Bioinformatics and Systems Biology Program, University of California San Diego, La Jolla, CA 92093.
Proc Natl Acad Sci U S A. 2019 Jul 9;116(28):14011-14018. doi: 10.1073/pnas.1901423116. Epub 2019 Jun 24.
Three-dimensional genome structure plays a pivotal role in gene regulation and cellular function. Single-cell analysis of genome architecture has been achieved using imaging and chromatin conformation capture methods such as Hi-C. To study variation in chromosome structure between different cell types, computational approaches are needed that can utilize sparse and heterogeneous single-cell Hi-C data.

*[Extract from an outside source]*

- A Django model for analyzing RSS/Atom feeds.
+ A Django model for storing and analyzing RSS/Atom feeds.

However, few methods exist that are able to accurately and efficiently cluster such data into constituent cell types. Here, we describe scHiCluster, a single-cell clustering algorithm for Hi-C contact matrices that is based on imputations using linear convolution and random walk. Using both simulated and real single-cell Hi-C data as benchmarks, scHiCluster significantly improves clustering accuracy when applied to low coverage datasets compared with existing methods. After imputation by scHiCluster, topologically associating domain (TAD)-like structures (TLSs) can be identified within single cells, and their consensus boundaries were enriched at the TAD boundaries observed in bulk cell Hi-C samples. In summary, scHiCluster facilitates visualization and comparison of single-cell 3D genomes.

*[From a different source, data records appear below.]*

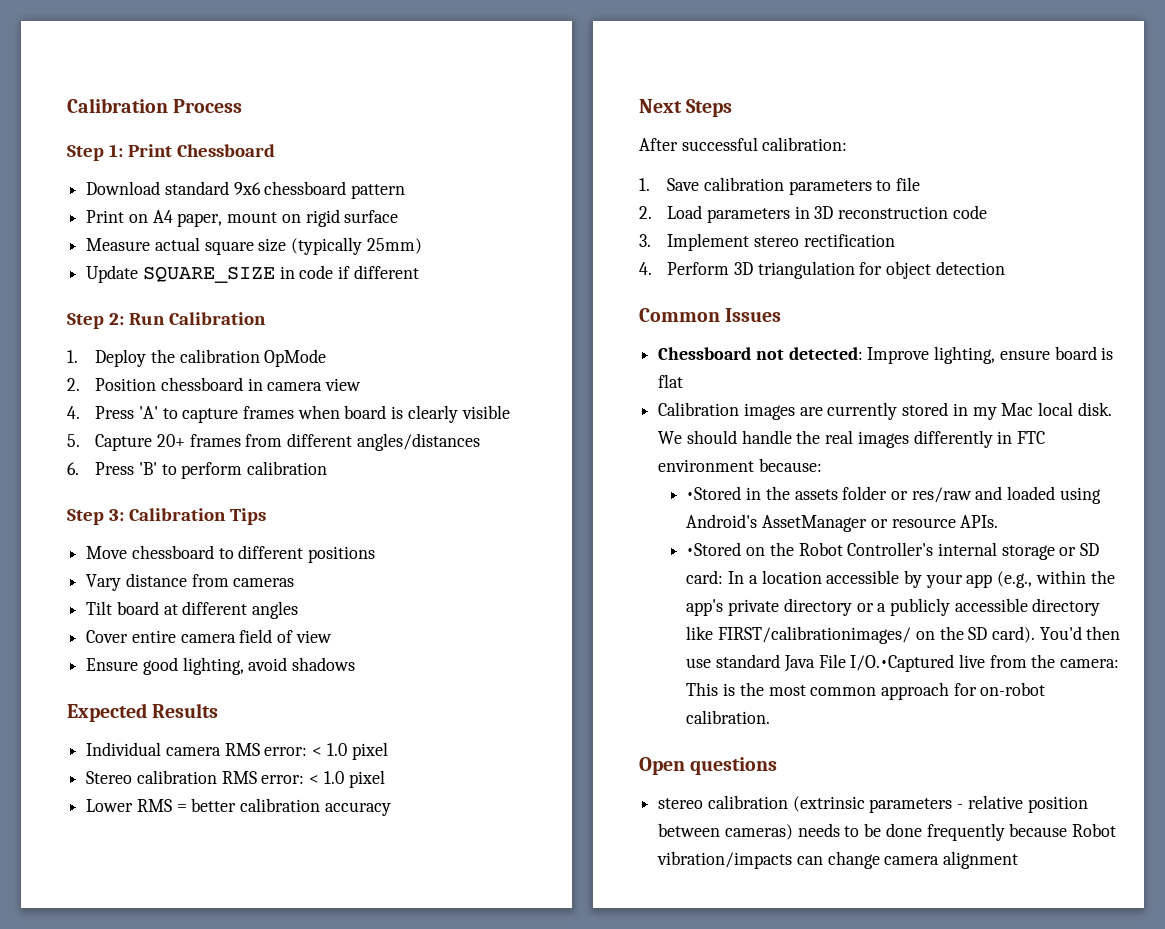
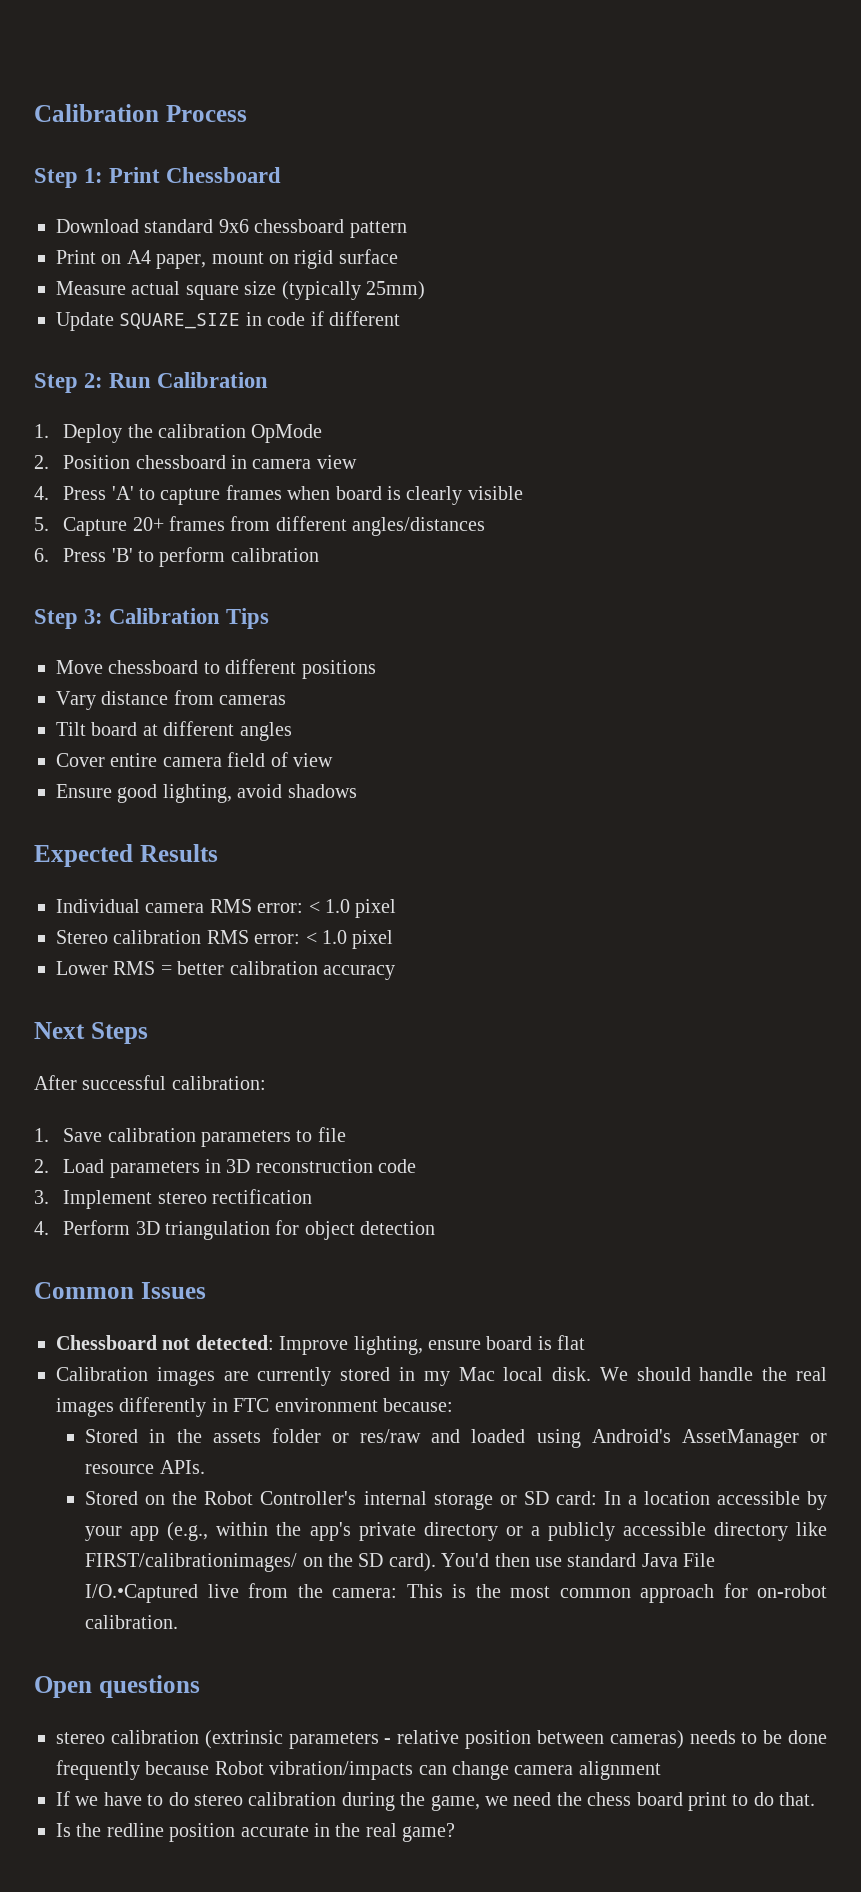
- •Stored in the assets folder or res/raw and loaded using Android's AssetManager or resource APIs.
+ Stored in the assets folder or res/raw and loaded using Android's AssetManager or resource APIs.
- •Stored on the Robot Controller's internal storage or SD card: In a location accessible by your app (e.g., within the app's private directory or a publicly accessible directory like FIRST/calibrationimages/ on the SD card).
+ Stored on the Robot Controller's internal storage or SD card: In a location accessible by your app (e.g., within the app's private directory or a publicly accessible directory like FIRST/calibrationimages/ on the SD card).
+ If we have to do stereo calibration during the game, we need the chess board print to do that.
+ Is the redline position accurate in the real game?

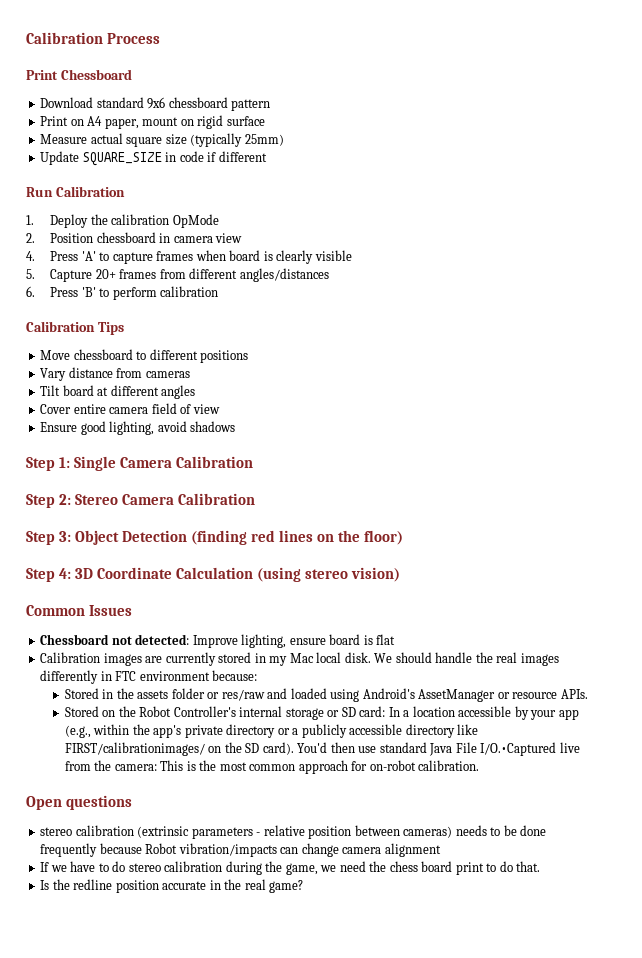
- Step 1: Print Chessboard
+ Print Chessboard
- Step 2: Run Calibration
+ Run Calibration
- Step 3: Calibration Tips
+ Calibration Tips
- Expected Results
- Individual camera RMS error: < 1.0 pixel
- Stereo calibration RMS error: < 1.0 pixel
- Lower RMS = better calibration accuracy
- Next Steps
- After successful calibration:
- 1. Save calibration parameters to file
- 2. Load parameters in 3D reconstruction code
- 3. Implement stereo rectification
- 4. Perform 3D triangulation for object detection
+ Step 1: Single Camera Calibration
+ Step 2: Stereo Camera Calibration
+ Step 3: Object Detection (finding red lines on the floor)
+ Step 4: 3D Coordinate Calculation (using stereo vision)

三维基因组结构在基因调控和细胞功能中起着关键作用。使用成像和染色质构象捕获方法(如 Hi-C)已经可以实现单细胞基因组结构分析。为了研究不同细胞类型之间染色体结构的变异,需要能够利用稀疏和异质的单细胞 Hi-C 数据的计算方法。然而,能够准确有效地将此类数据聚类为组成细胞类型的方法很少。在这里,我们描述了 scHiCluster,这是一种用于 Hi-C 接触矩阵的单细胞聚类算法,它基于使用线性卷积和随机游走进行的推断。使用模拟和真实的单细胞 Hi-C 数据作为基准,与现有方法相比,scHiCluster 在应用于低覆盖率数据集时显著提高了聚类准确性。在 scHiCluster 推断之后,可以在单个细胞内识别拓扑关联域 (TAD) 样结构 (TLS),并且它们的共识边界在批量细胞 Hi-C 样本中观察到的 TAD 边界处富集。总之,scHiCluster 促进了单细胞 3D 基因组的可视化和比较。